Charles Proteus Steinmetz

Title

Charles Proteus Steinmetz

Transcript

Charles Proteus Steinmetz was a Union College Professor of Electrical Engineering, 1902-1913 and Professor of Electro-Physics (non-teaching) from 1913-1923.
Steinmetz was born Carl Augustus Steinmetz in Breslau, Germany (now Wroclaw, Poland) in 1865. Although he had a physical condition called kyphosis or abnormal curvature of the spine, Steinmetz was physically active and enjoyed the outdoors.

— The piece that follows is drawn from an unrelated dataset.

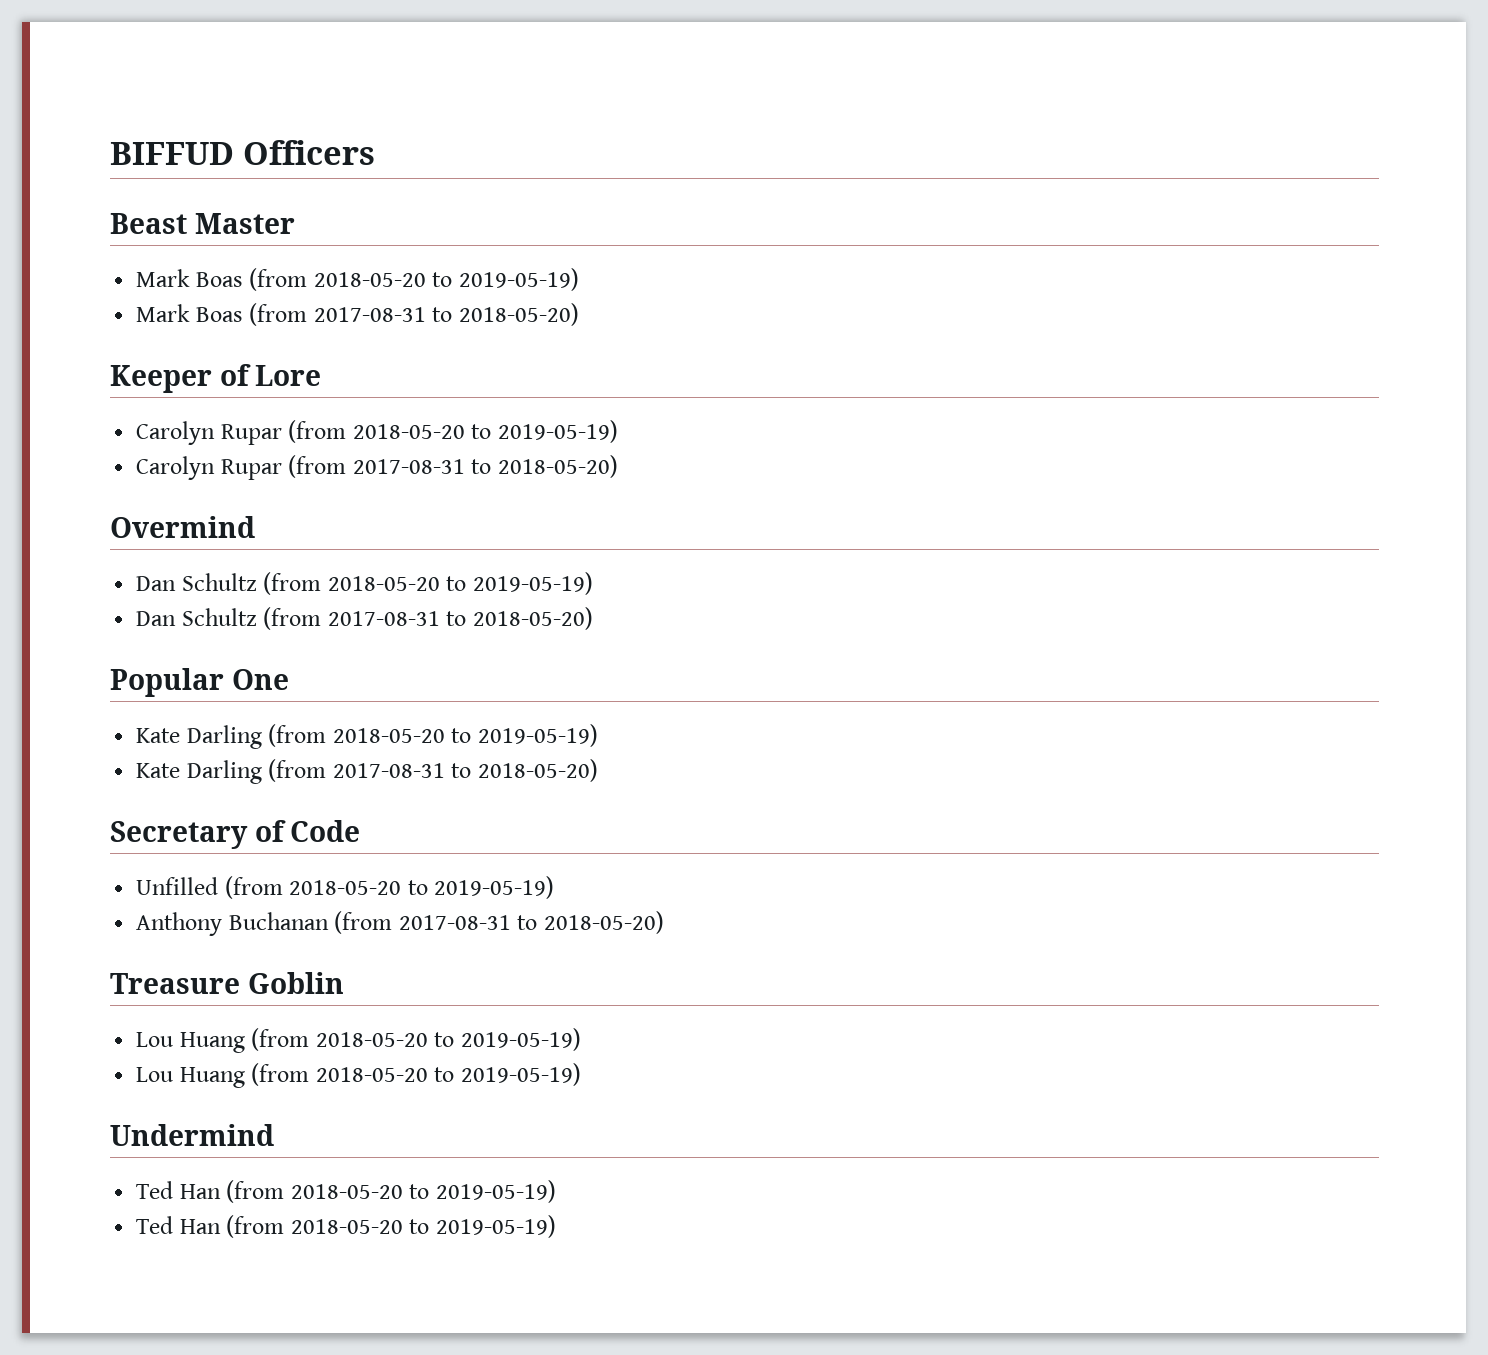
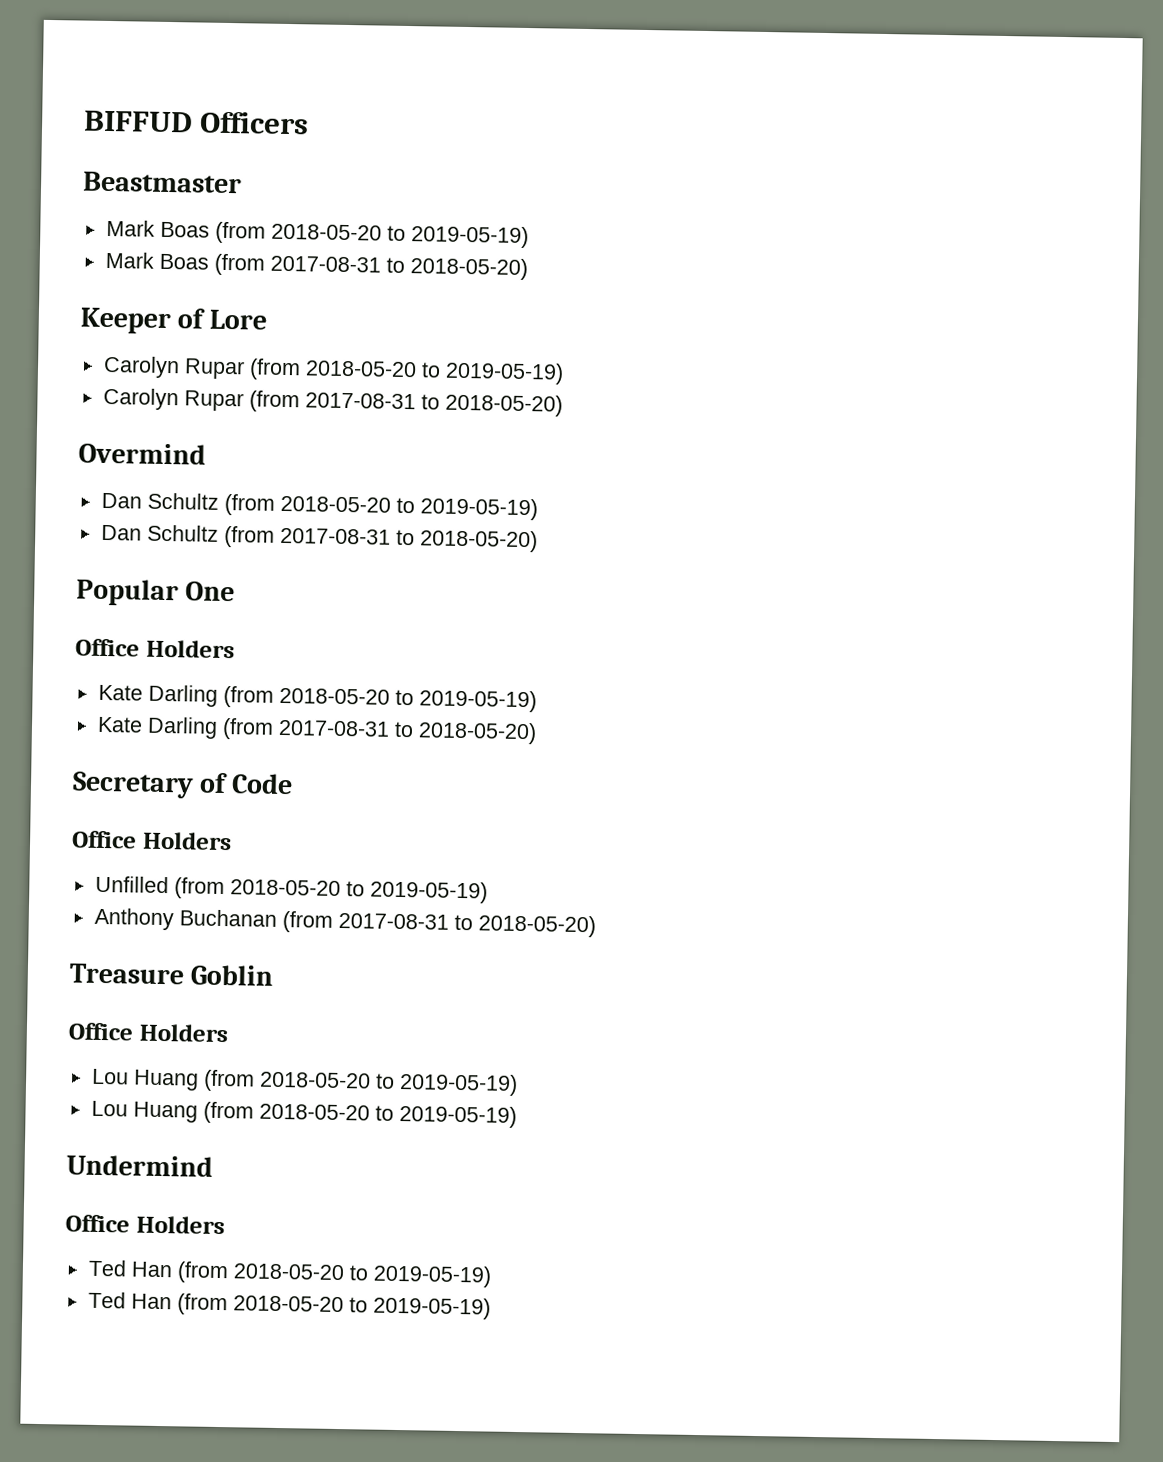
[110,213,295,234] Beast Master -> [82,171,242,194] Beastmaster
(289, 679) none -> [75,638,235,659] // Office Holders
(361, 831) none -> [71,830,232,851] // Office Holders
(344, 983) none -> [68,1022,229,1043] // Office Holders
(274, 1135) none -> [65,1214,225,1235] // Office Holders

Steinmetz studied mathematics at the University of Breslau. As editor of a socialist newspaper, he was placed under police suspicion because of his politics. Minus a degree, he fled to Switzerland in 1888 and enrolled at the Swiss Federal Institute of Technology, where he took the only engineering courses of his career. Later that year and still without a degree, he boarded a ship to the U.S.
Steinmetz noted: ‘When I landed at Castle Garden (New York City), from the steerage of a French liner I had ten dollars and no job and I could speak no English.” Because of his advanced knowledge of physical sciences and mathematics, he soon began working for Rudolf Eickemeyer, a successful manufacturer of electric streetcar motors. In 1891, Steinmetz published the ‘law of hysteresis.’ This principle is used to calculate energy loss in order to build more efficient machines. By 1893, Steinmetz began working at the newly formed General Electric Company (G.E.) and a year later moved to Schenectady. Steinmetz became an American citizen in 1894 and cast his first vote as a naturalized citizen that same year. He worked at G.E. until his death in 1923.